DATASET EXCERPTS =
▶
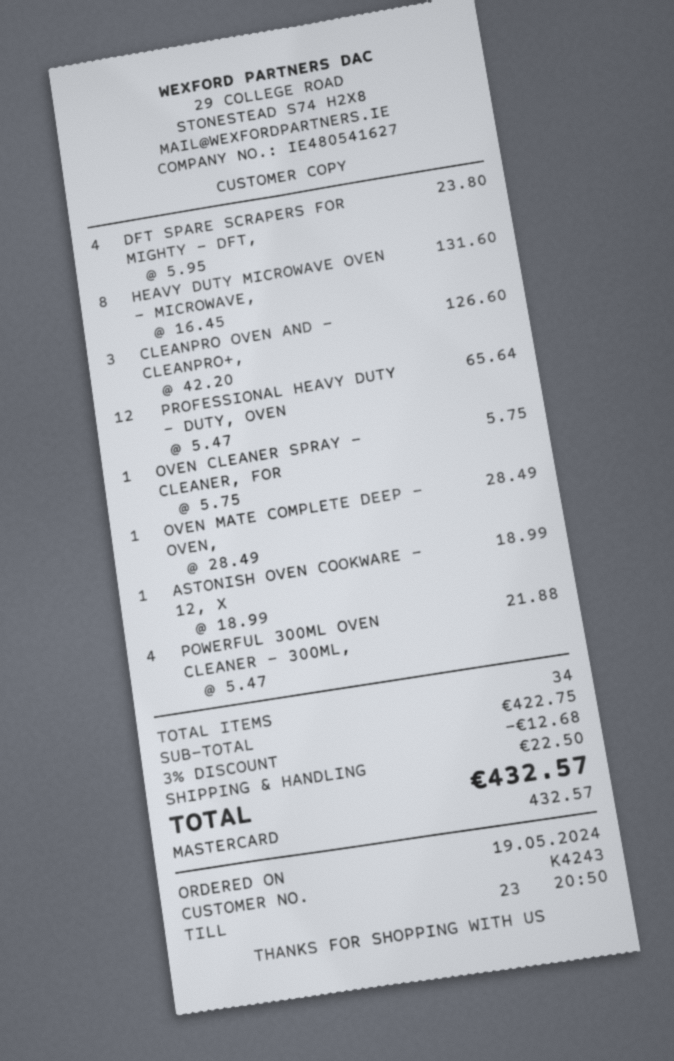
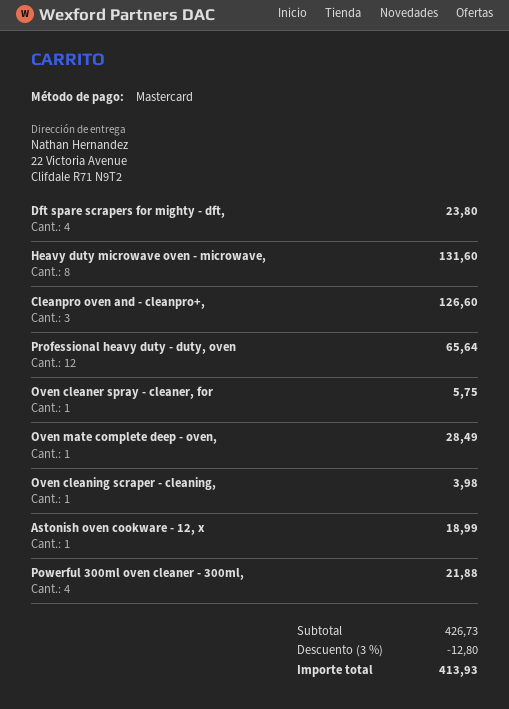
Oven cleaning scraper - cleaning,: none -> 1 for 3.98
subtotal: 422.75 -> 426.73
discount: 3% = 12.68 -> 3% = 12.80
shipping: 22.50 -> none
total: 432.57 -> 413.93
◀
ACTIVITY =
If a line in the records contains "none", report it.

TASK RESULT =
Oven cleaning scraper - cleaning,: none -> 1 for 3.98
shipping: 22.50 -> none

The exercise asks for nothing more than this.